La Corte Suprema de Justicia de la Nación rechazó una demanda colectiva por presunto daño ambiental presentada contra las principales operadoras que trabajan en Vaca Muerta. El fallo puso fin a un extenso proceso impulsado por la Asociación de Superficiarios de la Patagonia (ASSUPA), que buscaba una recomposición integral del suelo, el agua y el aire en distintas zonas vinculadas a la actividad hidrocarburífera.
La decisión del máximo tribunal representa un respaldo para las empresas que operan en Vaca Muerta y también para las provincias productoras, ya que la Corte ratificó que el control ambiental y la fiscalización de la actividad petrolera continúan bajo la órbita de las provincias. La resolución fue firmada por el presidente del cuerpo, Horacio Rosatti, junto a los conjueces Silvina Andalaf Casiello, Rocío Alcalá y Luis Renato Rabbi Baldi Cabanillas.

La Corte Suprema de Justicia de la Nación rechazó una demanda colectiva por presunto daño ambiental. Fuente: (X)
La demanda había sido presentada contra gran parte del entramado empresario que desarrolla actividad en la región, entre ellas YPF, Pampa Energía, Chevron, Pluspetrol, Vista, Pan American Energy, Capex y Total Austral. ASSUPA sostenía que existía una afectación ambiental de alcance interjurisdiccional y reclamaba la creación de un millonario fondo destinado a tareas de remediación.
Sin embargo, la Corte consideró que la organización no logró demostrar con precisión técnica la existencia de un daño concreto que superara los límites provinciales. Según plantearon los jueces, la presentación acumuló acusaciones generales sobre contaminación de suelos y cursos de agua sin identificar zonas específicas ni establecer vínculos directos entre los incidentes denunciados y las compañías demandadas.

La decisión del máximo tribunal representa un respaldo para las empresas que operan en Vaca Muerta.
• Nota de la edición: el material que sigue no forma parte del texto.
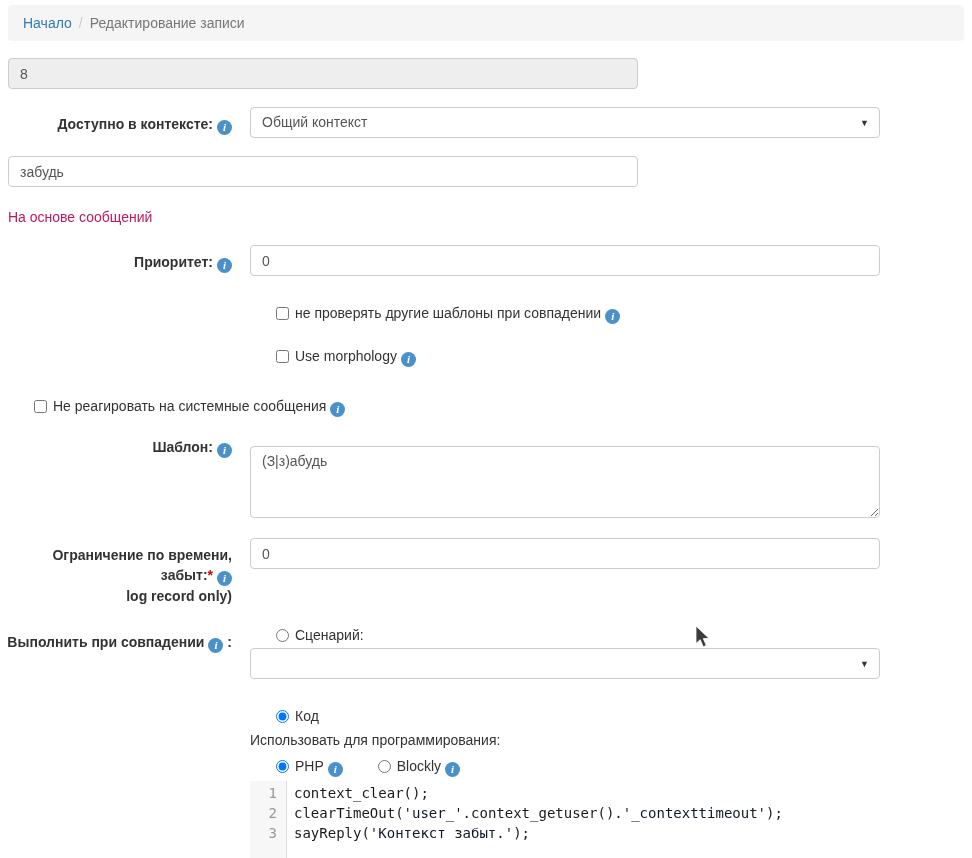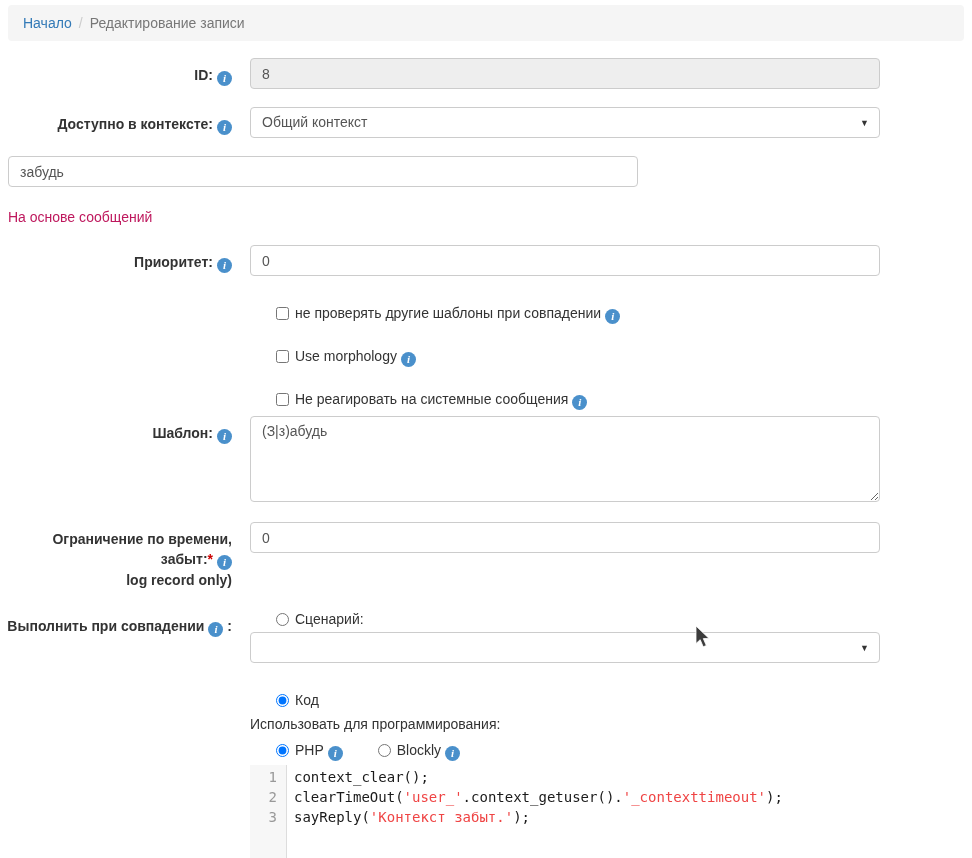"ID: i" div.lbl { html: <div><span>ID:</span><span>i</span></div> -> none }
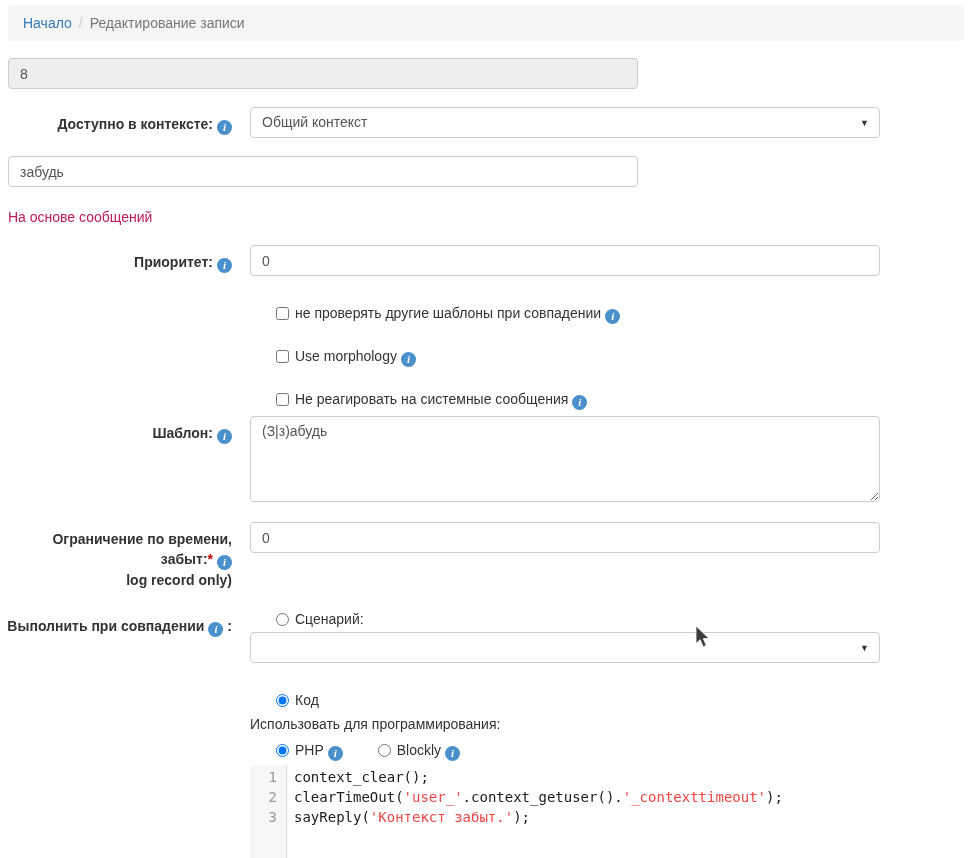"Не реагировать на системные сообщения" .check-row.tight { flex-direction: none -> column; margin-bottom: 6px -> 13px }
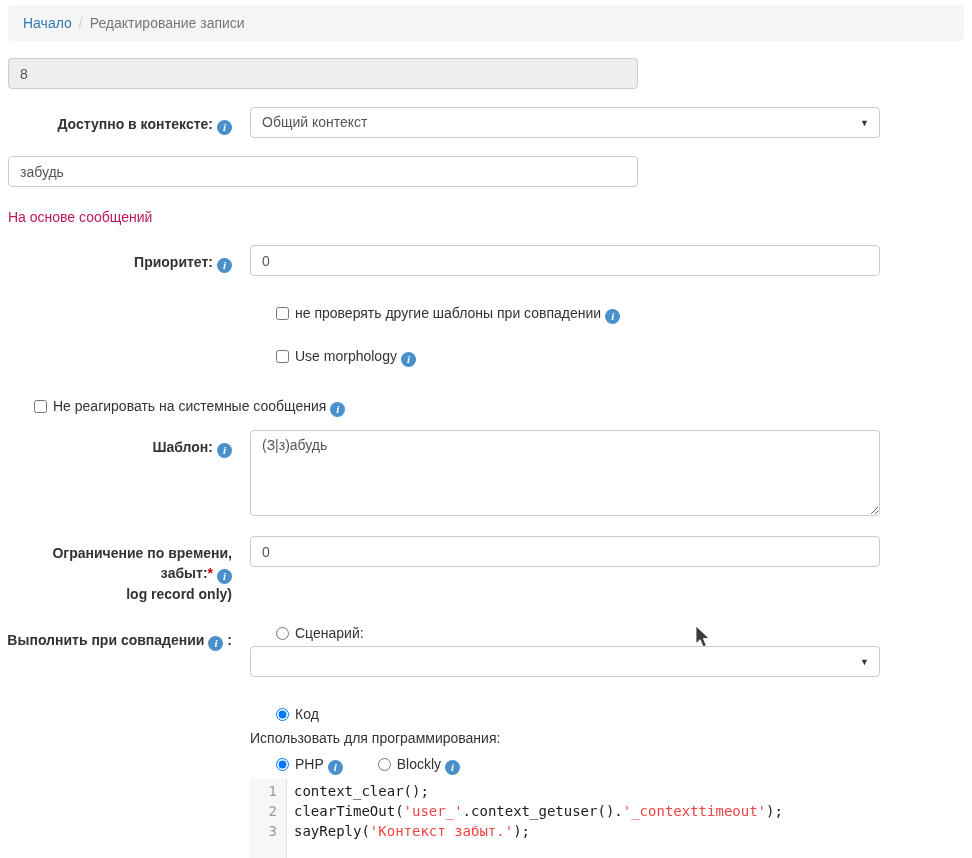"(З|з)абудь" textarea { height: 86px -> 72px; margin-top: none -> 16px }
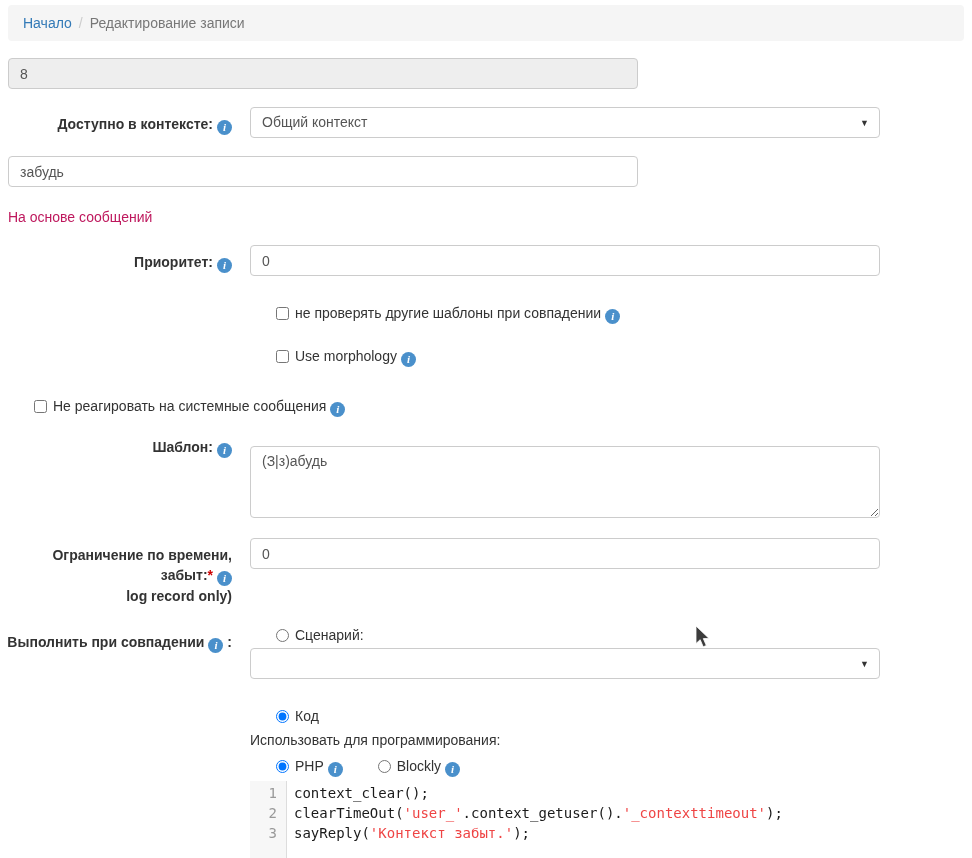"'user_'" .code .str { color: #ef4444 -> #0f172a }
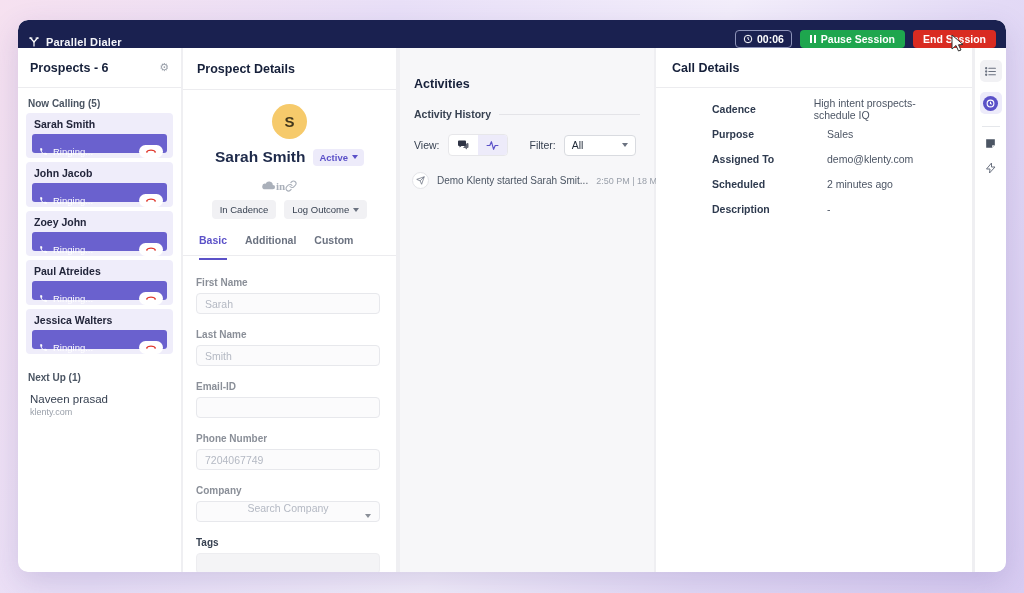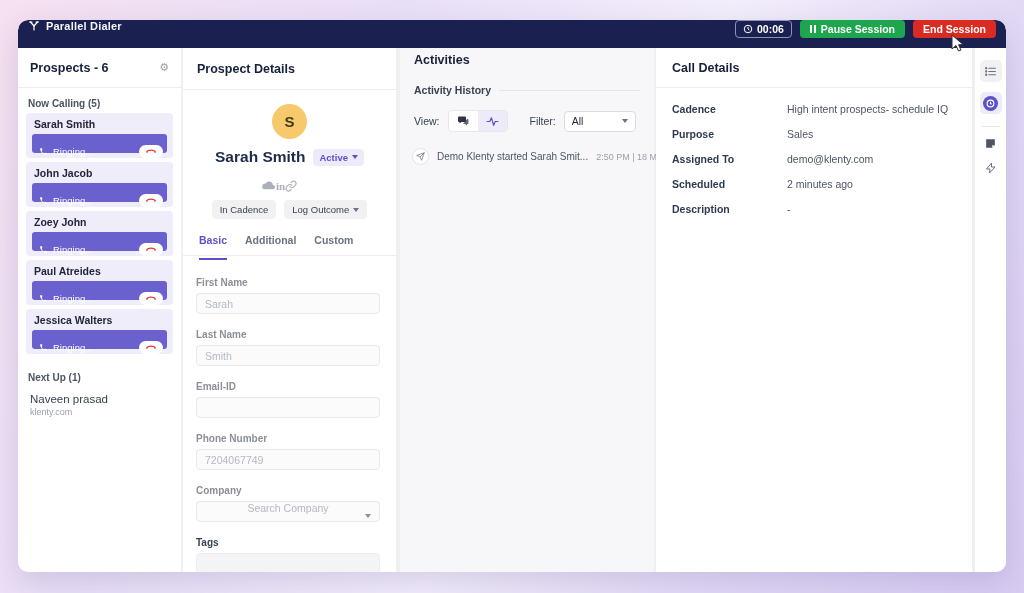"Parallel Dialer" .topbar { align-items: flex-start -> flex-end }
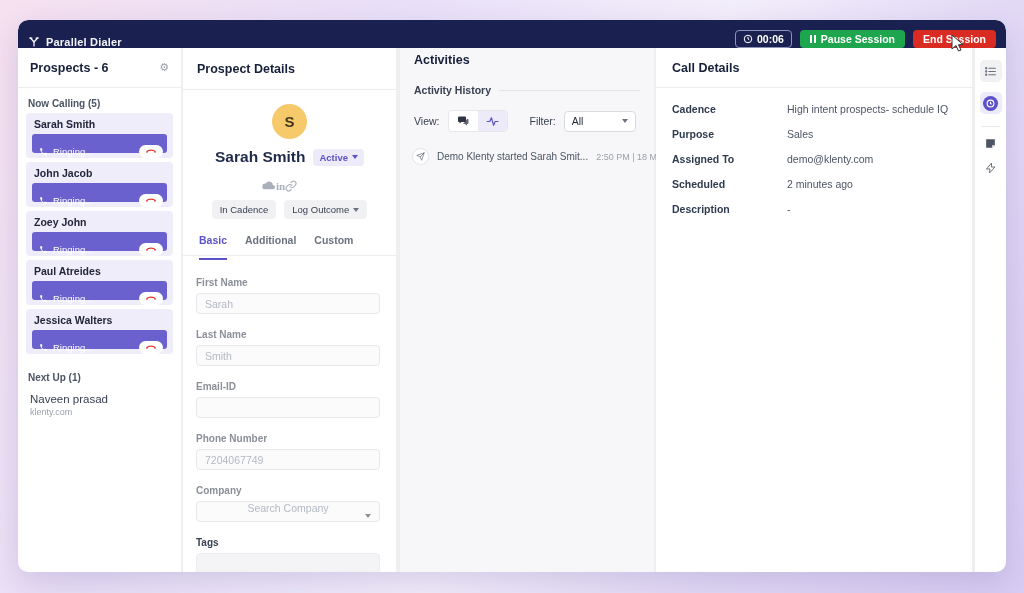"Activities" .p-activities .head { padding: 2px 14px 0 -> 26px 14px 0 }
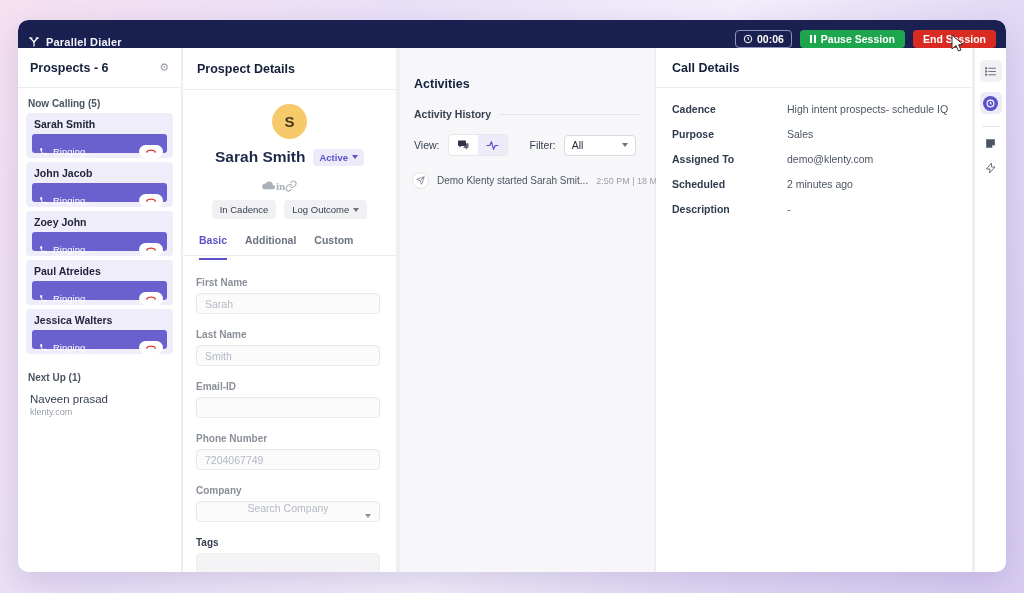"Cadence" .cd-rows { margin-left: none -> 40px }
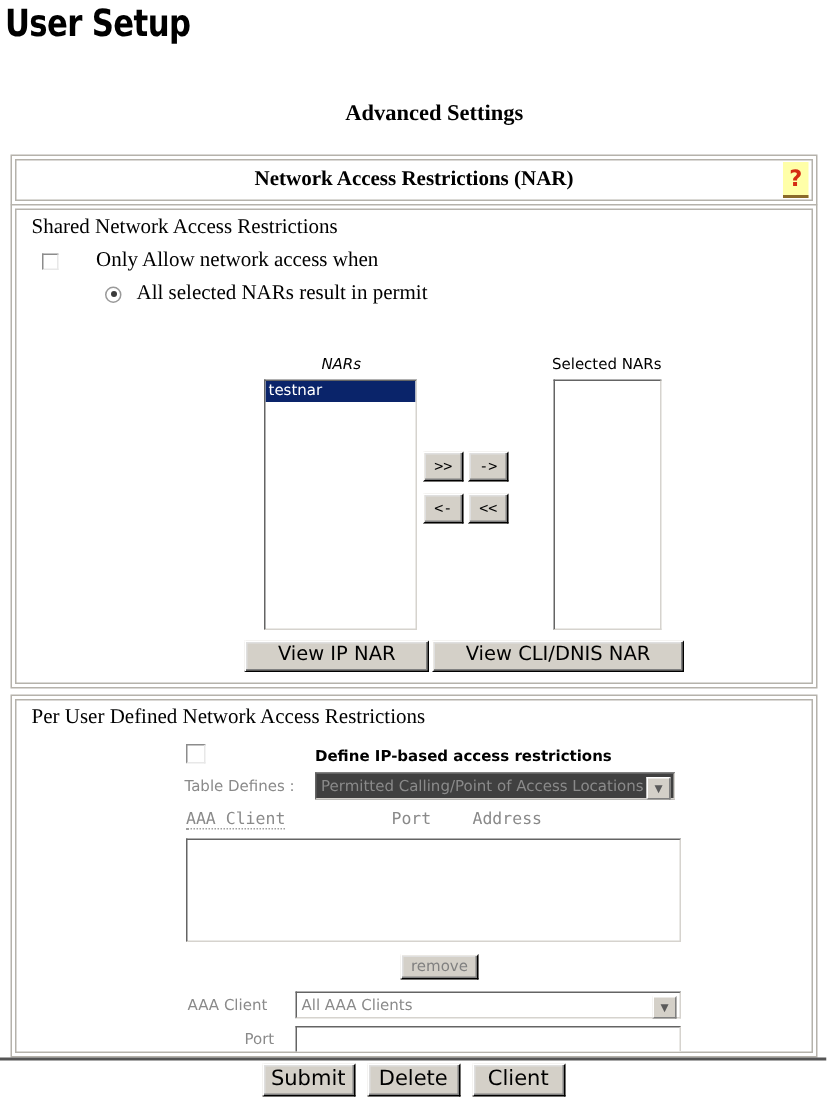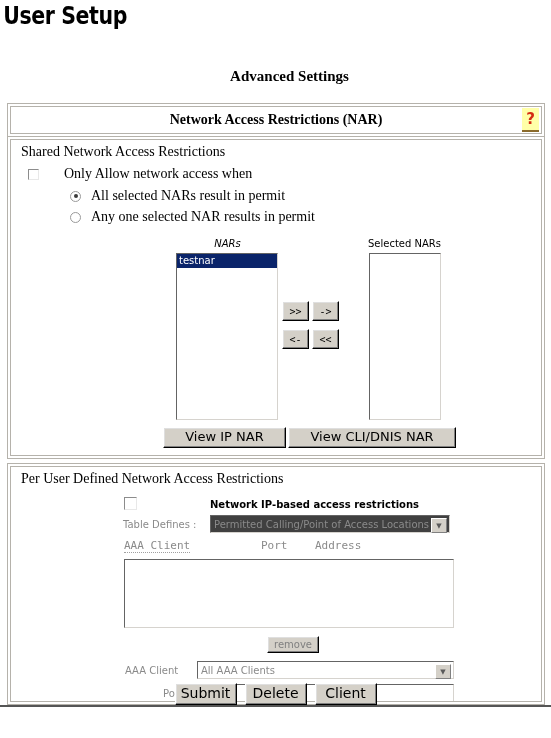"Any one selected NAR results" div.row { html: <div> <span></span> <span>Any one selected NAR results in permit</span> </div> -> none }
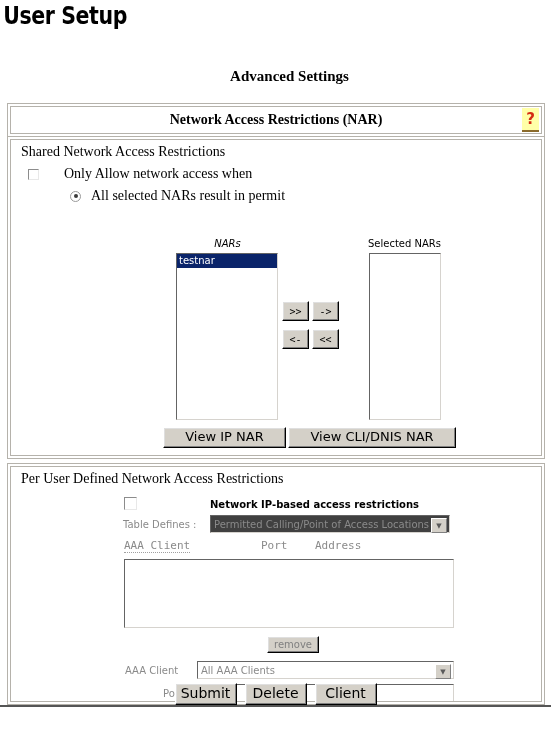"Network IP-based access restrictions" div.sans-bold { text: Network -> Define }
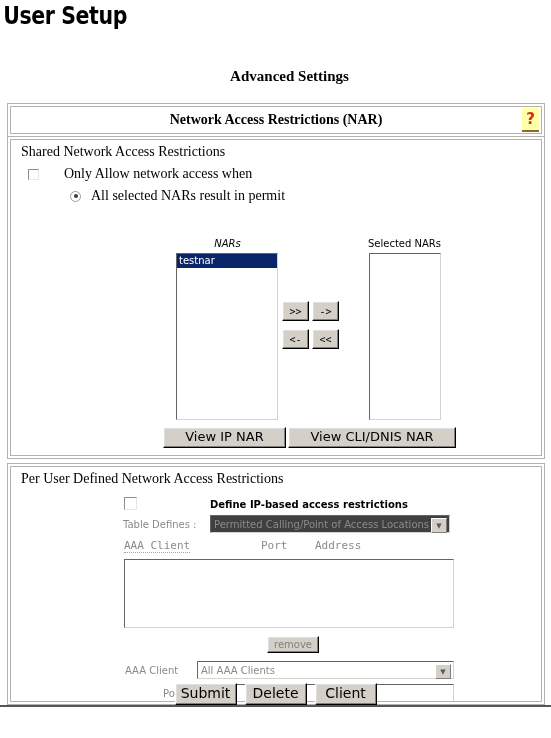"Submit" .bottom-bar { top: 683px -> 709px }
Fuente: (X)
Uno de los puntos más cuestionados por el tribunal fue la falta de delimitación geográfica de los supuestos daños ambientales. El fallo señaló que la demanda hacía referencia a “todos los suelos adyacentes” y a “todas las aguas” afectadas por la actividad petrolera, aunque sin detallar qué sectores de la Cuenca Neuquina habrían sufrido impactos verificables.

La Corte consideró que la organización no logró demostrar con precisión técnica la existencia de un daño concreto. Fuente: (X)
Además, los magistrados consideraron insuficiente el intento de ASSUPA de demostrar un daño interjurisdiccional solamente agrupando a las empresas por su condición de operadoras en Vaca Muerta. Para la Corte, esa estrategia no alcanzó para probar que existiera una contaminación que afectara simultáneamente a Neuquén, Río Negro, Mendoza y La Pampa.